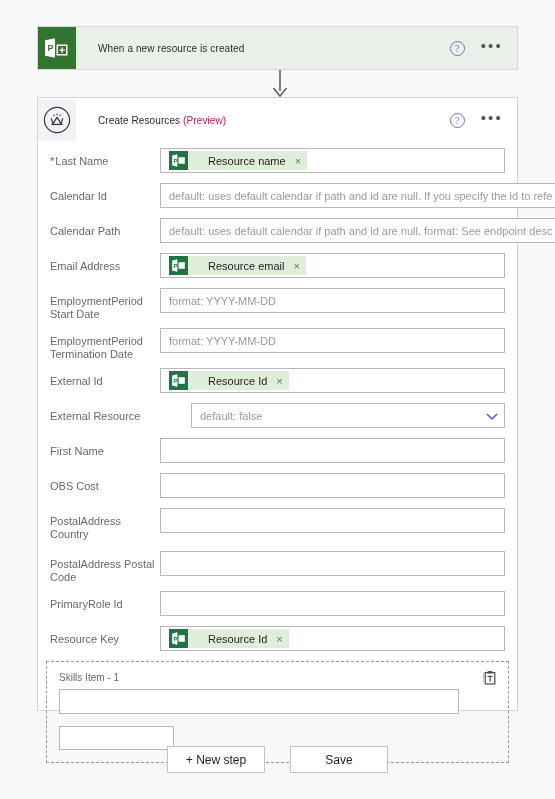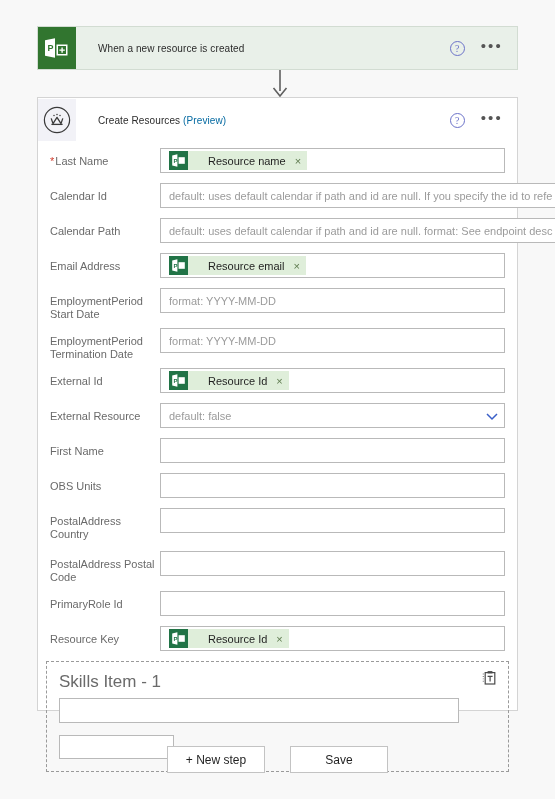"(Preview)" .card-title .sub { color: #0369a1 -> #be185d }
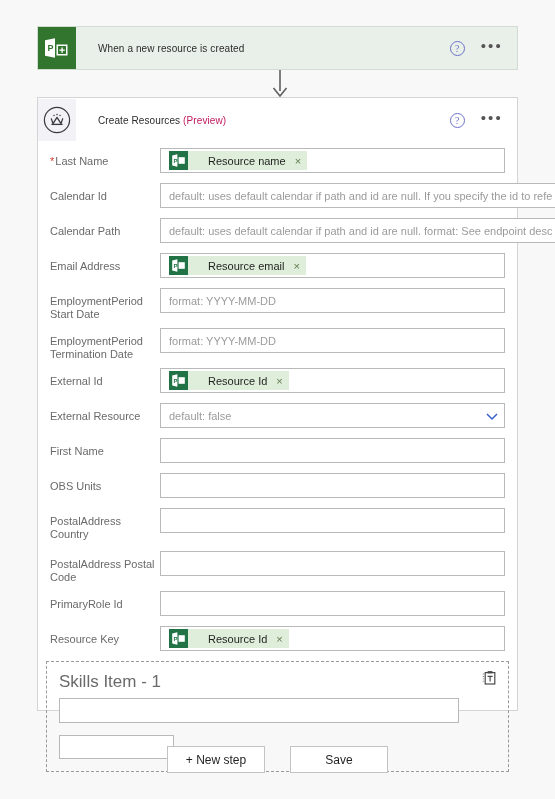"default: false" .inp.dd { margin-left: none -> 31px }
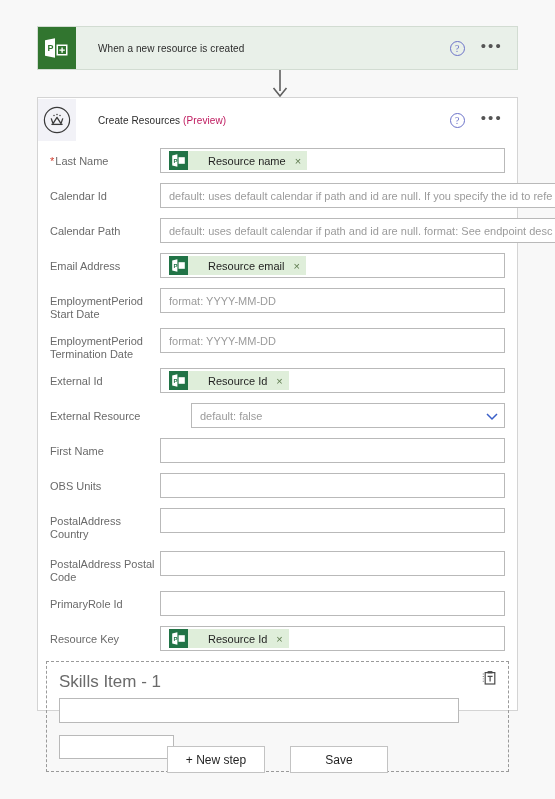"OBS Units" span { text: Units -> Cost }
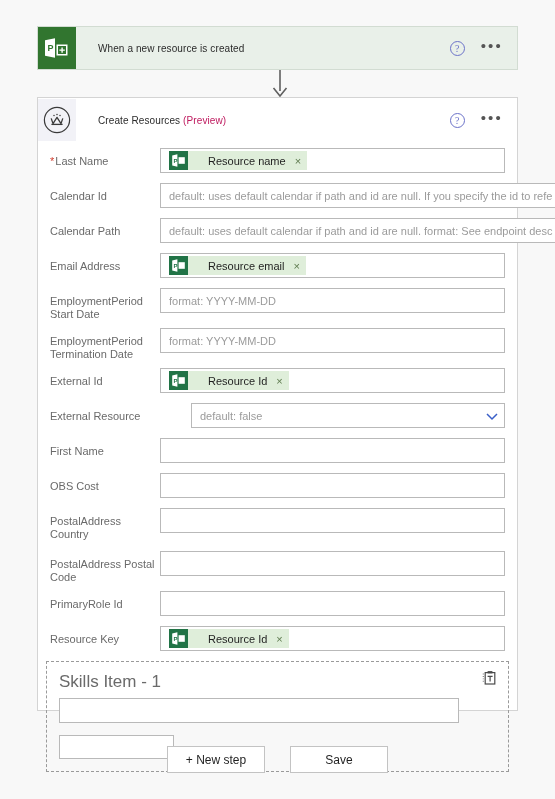"Skills Item - 1" .rep-label { font-size: 17px -> 10px }
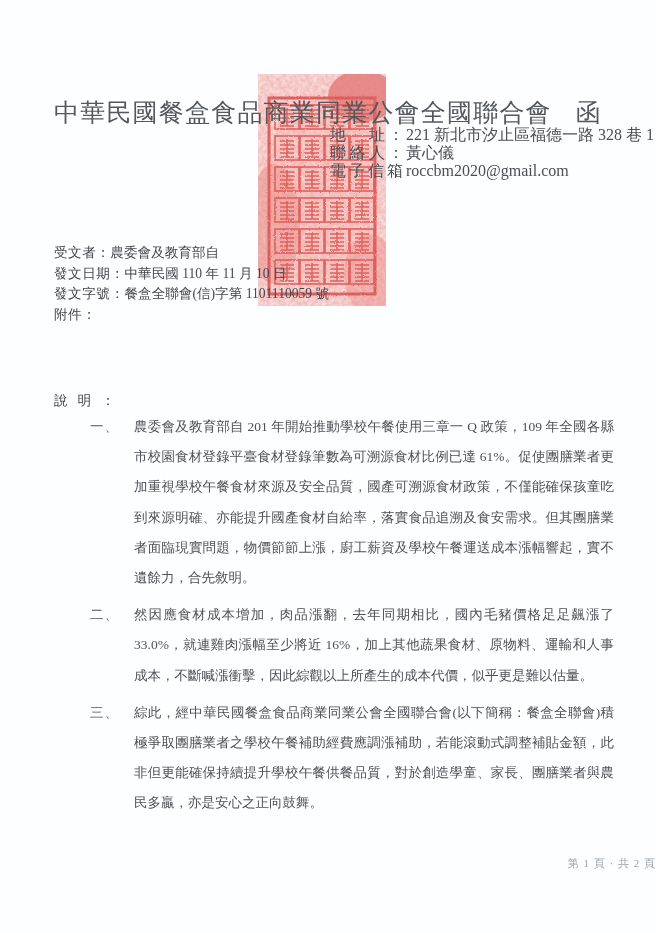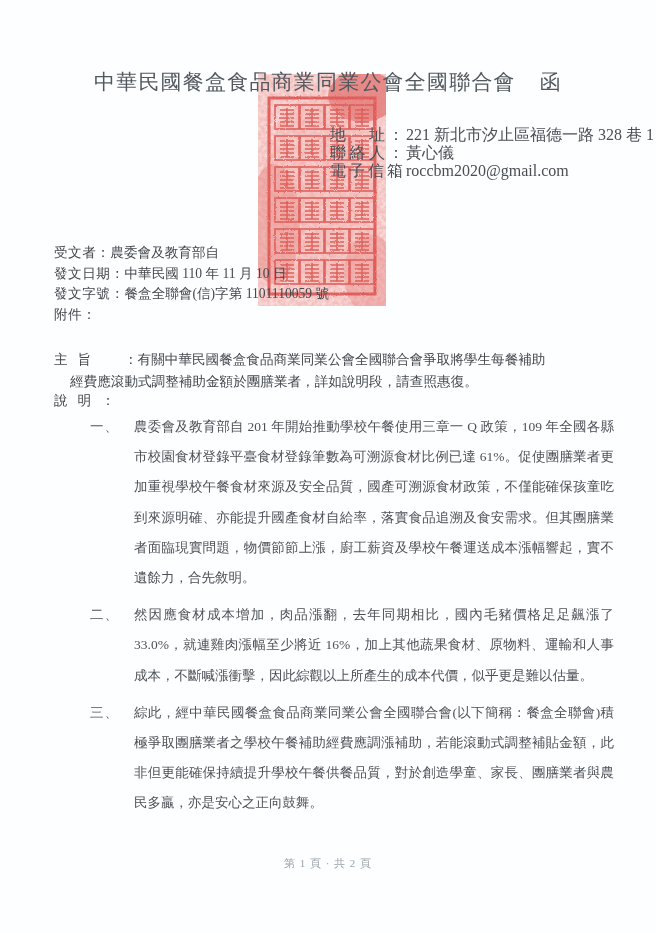"中華民國餐盒食品商業同業公會全國聯合會 函" .doc-title { font-size: 21px -> 25px; top: 68px -> 96px }
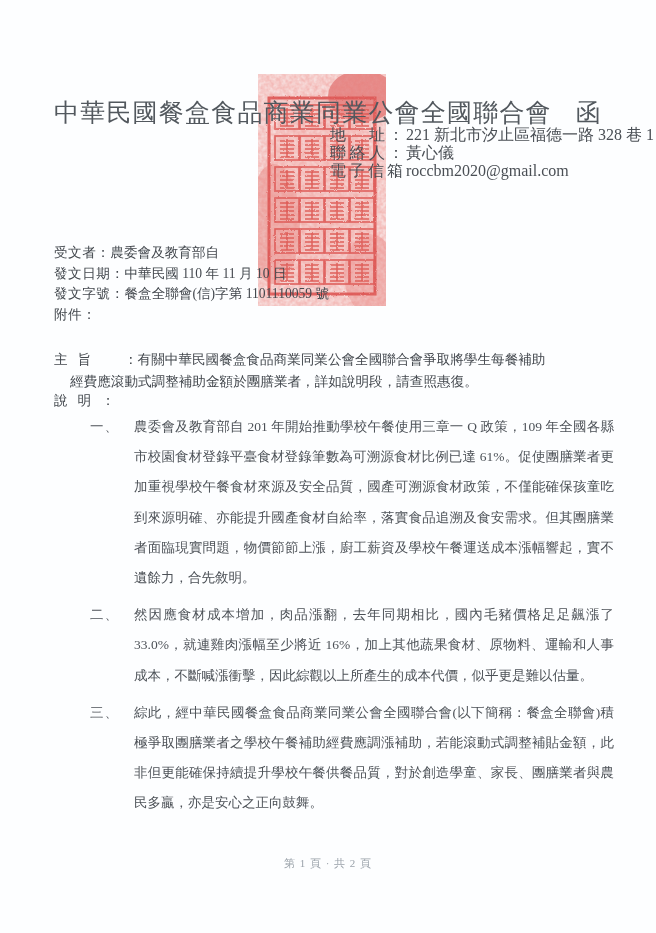"主旨" div.subject { html: <div> <span><span>主旨</span></span> <span> <span>：</span><span>有關中華民國餐盒食品商業同業公會全國聯合會爭取將學生每餐補助</span> <span>經費應滾動式調整補助金額於團膳業者，詳如說明段，請查照惠復。</span> </span> </div> -> none }
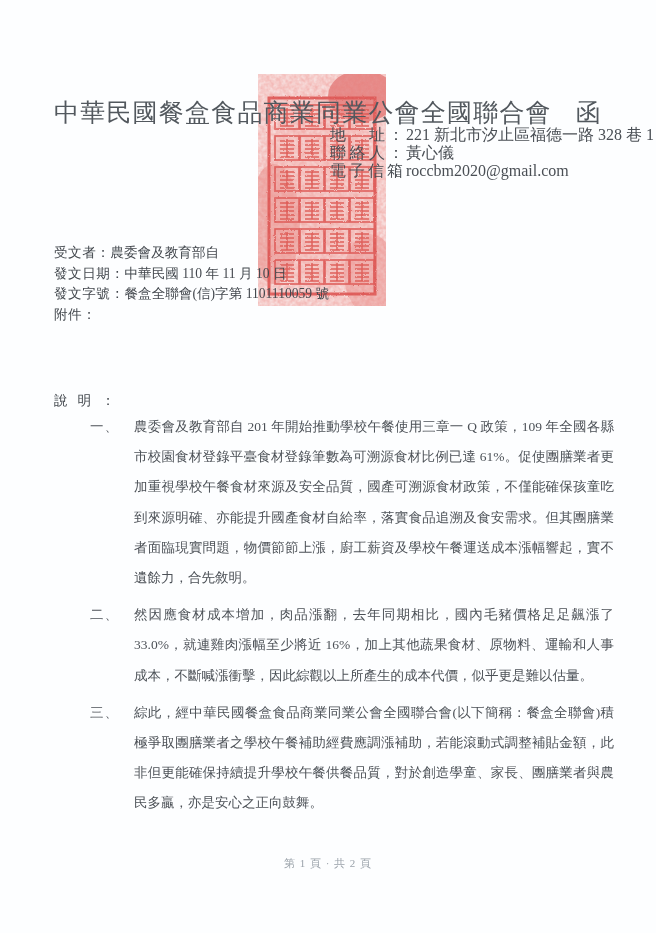"第 1 頁 · 共" .footer { text-align: center -> right }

→ **Work item**
Reproduce the records above exactly, but only from the line with "font-size: 21px ->" up to and including the line with "html: <div> <span><span>主旨</span></span>". Leave the pictures out.

→ **Solution to the problem**
"中華民國餐盒食品商業同業公會全國聯合會 函" .doc-title { font-size: 21px -> 25px; top: 68px -> 96px }
"主旨" div.subject { html: <div> <span><span>主旨</span></span> <span> <span>：</span><span>有關中華民國餐盒食品商業同業公會全國聯合會爭取將學生每餐補助</span> <span>經費應滾動式調整補助金額於團膳業者，詳如說明段，請查照惠復。</span> </span> </div> -> none }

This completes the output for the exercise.